Task brief = Go through the lines below one by one and count those holding the string "border". Give the count alone.

Entries shown =
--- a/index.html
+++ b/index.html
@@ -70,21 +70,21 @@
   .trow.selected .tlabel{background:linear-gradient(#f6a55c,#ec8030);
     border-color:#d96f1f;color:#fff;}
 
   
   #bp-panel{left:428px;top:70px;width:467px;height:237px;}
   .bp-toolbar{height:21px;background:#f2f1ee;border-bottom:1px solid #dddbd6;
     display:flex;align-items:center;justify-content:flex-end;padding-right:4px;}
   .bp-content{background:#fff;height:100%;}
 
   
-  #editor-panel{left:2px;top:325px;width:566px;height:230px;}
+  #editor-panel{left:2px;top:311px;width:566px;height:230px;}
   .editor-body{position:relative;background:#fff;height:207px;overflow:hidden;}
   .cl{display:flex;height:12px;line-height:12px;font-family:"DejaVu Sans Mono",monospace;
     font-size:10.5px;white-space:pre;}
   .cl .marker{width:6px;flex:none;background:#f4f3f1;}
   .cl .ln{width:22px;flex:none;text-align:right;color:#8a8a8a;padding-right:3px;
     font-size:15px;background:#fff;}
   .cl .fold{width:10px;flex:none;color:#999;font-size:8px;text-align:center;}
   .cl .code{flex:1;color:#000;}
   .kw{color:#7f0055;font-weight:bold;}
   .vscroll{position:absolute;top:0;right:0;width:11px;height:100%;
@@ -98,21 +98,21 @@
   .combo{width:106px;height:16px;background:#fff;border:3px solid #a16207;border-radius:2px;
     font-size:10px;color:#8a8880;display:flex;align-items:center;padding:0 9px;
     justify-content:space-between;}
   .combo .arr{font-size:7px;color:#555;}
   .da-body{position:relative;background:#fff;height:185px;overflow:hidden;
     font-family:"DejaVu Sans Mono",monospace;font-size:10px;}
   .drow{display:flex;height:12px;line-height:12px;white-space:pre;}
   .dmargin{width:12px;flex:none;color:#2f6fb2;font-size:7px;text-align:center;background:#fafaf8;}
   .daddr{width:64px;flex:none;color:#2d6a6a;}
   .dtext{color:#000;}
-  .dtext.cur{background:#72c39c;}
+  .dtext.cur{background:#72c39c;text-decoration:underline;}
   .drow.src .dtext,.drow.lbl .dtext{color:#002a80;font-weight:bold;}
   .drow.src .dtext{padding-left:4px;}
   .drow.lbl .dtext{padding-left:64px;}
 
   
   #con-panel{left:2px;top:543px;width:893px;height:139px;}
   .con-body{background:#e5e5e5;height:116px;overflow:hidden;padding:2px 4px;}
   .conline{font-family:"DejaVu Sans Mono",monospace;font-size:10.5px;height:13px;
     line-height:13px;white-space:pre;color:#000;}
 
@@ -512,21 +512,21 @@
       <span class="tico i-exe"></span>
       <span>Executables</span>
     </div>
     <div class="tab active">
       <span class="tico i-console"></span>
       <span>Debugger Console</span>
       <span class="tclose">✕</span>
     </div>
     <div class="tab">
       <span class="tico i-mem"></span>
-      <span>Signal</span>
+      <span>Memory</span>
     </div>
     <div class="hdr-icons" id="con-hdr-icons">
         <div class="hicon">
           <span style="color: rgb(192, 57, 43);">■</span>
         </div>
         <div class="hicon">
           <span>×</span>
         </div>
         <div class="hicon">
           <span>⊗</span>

Expected answer = 3